La escena es reveladora: los aliados que durante años marcharon en bloque con el oficialismo —el Partido Verde y el PT— decidieron tirar a la basura la Reforma Electoral de Claudia Sheinbaum. No fue un matiz, fue un manotazo. Y cuando la presidenta respondió con un Plan B —que incluía tocar el artículo 35 para abrir la puerta a una revocación de mandato promovida desde el propio poder, con posibilidad de hacer campaña—, el desmarque fue todavía más nítido. A los aliados tampoco les gustó. Hoy, todo apunta a que el tema revocatorio saldrá de la mesa.

Entonces, la pregunta es inevitable: si no es la democracia, ¿qué sí se está negociando?
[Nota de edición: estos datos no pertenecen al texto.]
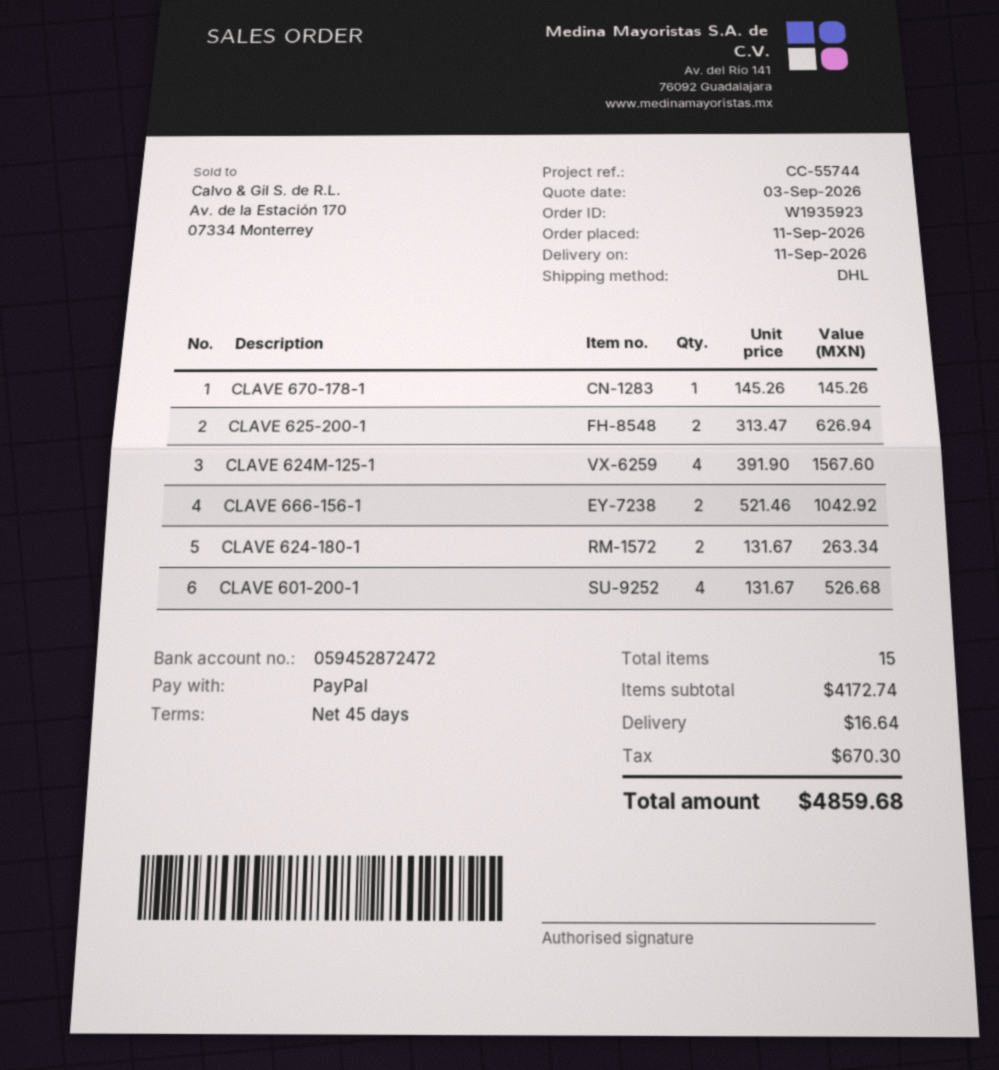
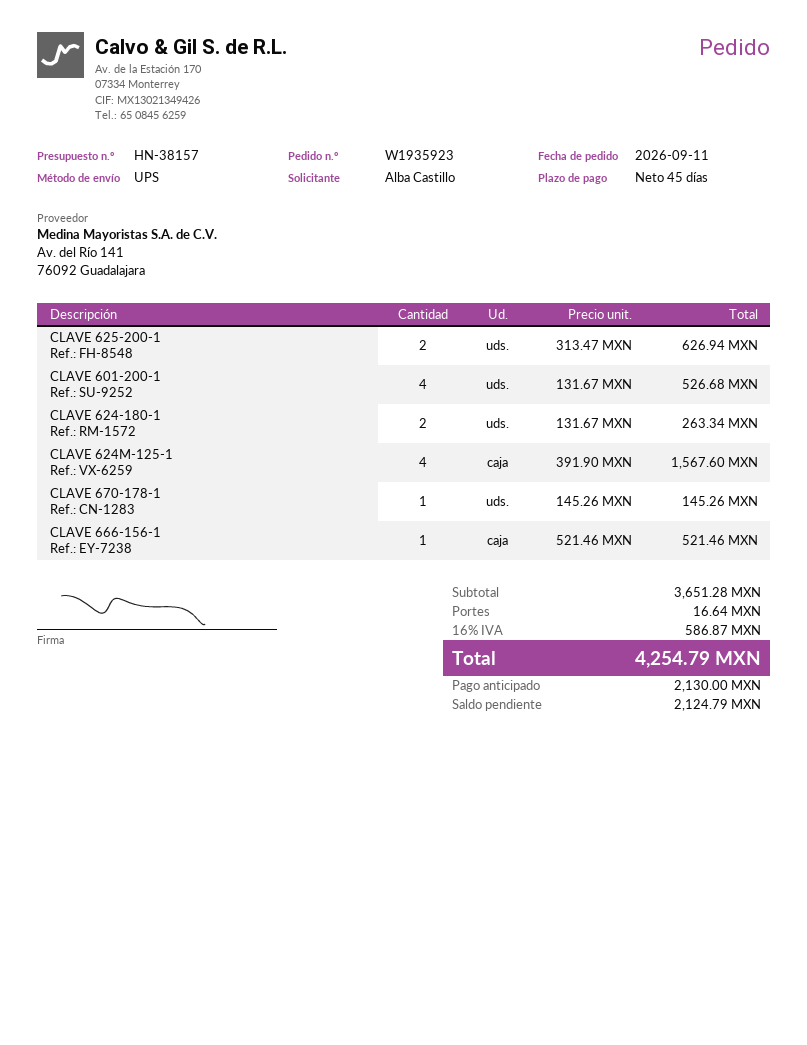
shipping method: DHL -> UPS
CLAVE 666-156-1: 2 x 521.46 = 1042.92 -> 1 x 521.46 = 521.46
subtotal: 4172.74 -> 3651.28
tax: 670.30 -> 586.87
total: 4859.68 -> 4254.79

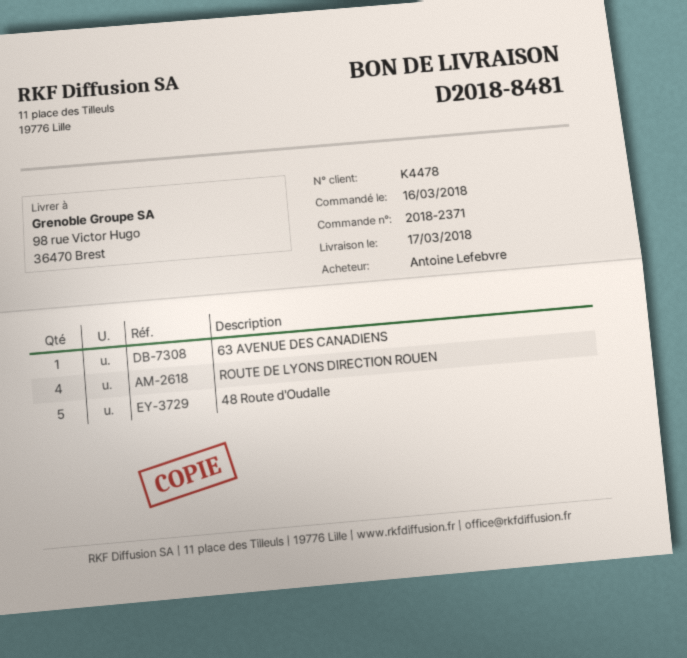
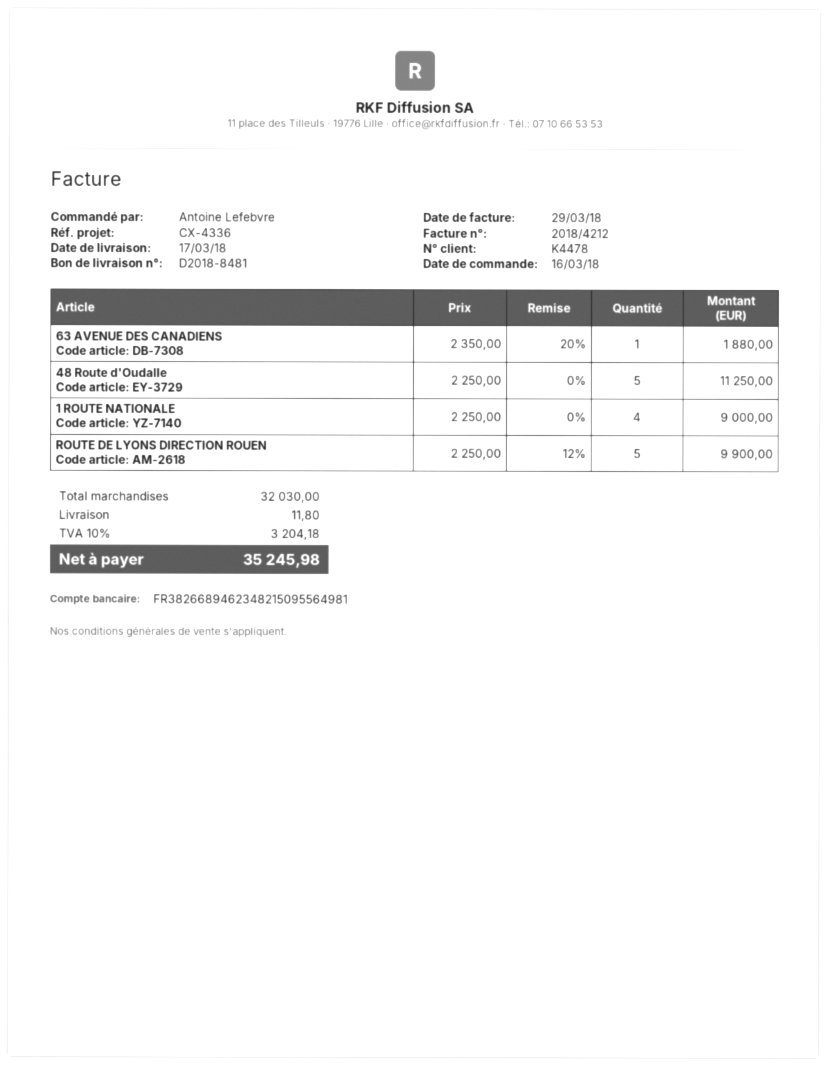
ROUTE DE LYONS DIRECTION ROUEN: 4 -> 5
1 ROUTE NATIONALE: none -> 4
Porque en política, los desacuerdos públicos suelen ser la antesala de los acuerdos privados. Y aquí hay demasiadas piezas moviéndose al mismo tiempo como para pensar en un simple diferendo técnico. Lo que estamos viendo no es una discusión sobre mecanismos de participación ciudadana; es una disputa por control político, por cuotas de poder y por el diseño del tablero rumbo a 2027.

El Plan B, en el fondo, parece menos un intento de reforma institucional y más una ficha de cambio. Una moneda de negociación. Se pone sobre la mesa una iniciativa que tensiona —que incomoda incluso a los aliados— para luego retirarla parcialmente y cobrar el costo político en otra ventanilla: candidaturas, posiciones en órganos electorales, control territorial, presupuestos.

¿De verdad alguien cree que el Verde y el PT se convirtieron, de la noche a la mañana, en guardianes de la pureza democrática? No. Lo que están haciendo es elevar el precio de su lealtad. Marcar distancia para después vender cercanía.

Y del otro lado, dentro del propio oficialismo, asoma una fisura que ya no se puede disimular. El claudismo y el obradorismo —si es que todavía se pueden separar con claridad— parecen jugar partidas paralelas. La iniciativa presidencial no solo generó ruido afuera; también evidenció nervios adentro. Porque modificar la revocación de mandato para que el poder convoque, participe y haga campaña no es un ajuste menor: es alterar la naturaleza misma de un instrumento que, en teoría, debería servir para limitar al poder, no para fortalecerlo.

Por eso incomodó. Por eso se cayó.

Pero cuando algo se cae en política, rara vez desaparece: se transforma. Y lo que hoy vemos es la mutación de una reforma fallida en una negociación abierta. Una donde lo que está en juego no es el artículo 35, sino el reparto del poder real.

Cargos, sí. Recursos, también. ¿Impunidades? No sería la primera vez.

El riesgo es que, en medio de este regateo, la democracia vuelva a ser el pretexto y no el objetivo. Que las reglas del juego se diseñen no para equilibrar fuerzas, sino para administrar ventajas. Y que el ciudadano —otra vez— quede fuera de la mesa donde se decide su propio destino.

Porque mientras nos hablan de participación, lo que parece estarse cocinando es otra cosa: una negociación de élites, con lenguaje democrático y lógica de mercado.

La pregunta ya no es qué contiene el Plan B.
Sino cuánto va a costar y, sobre todo, quién lo va a pagar.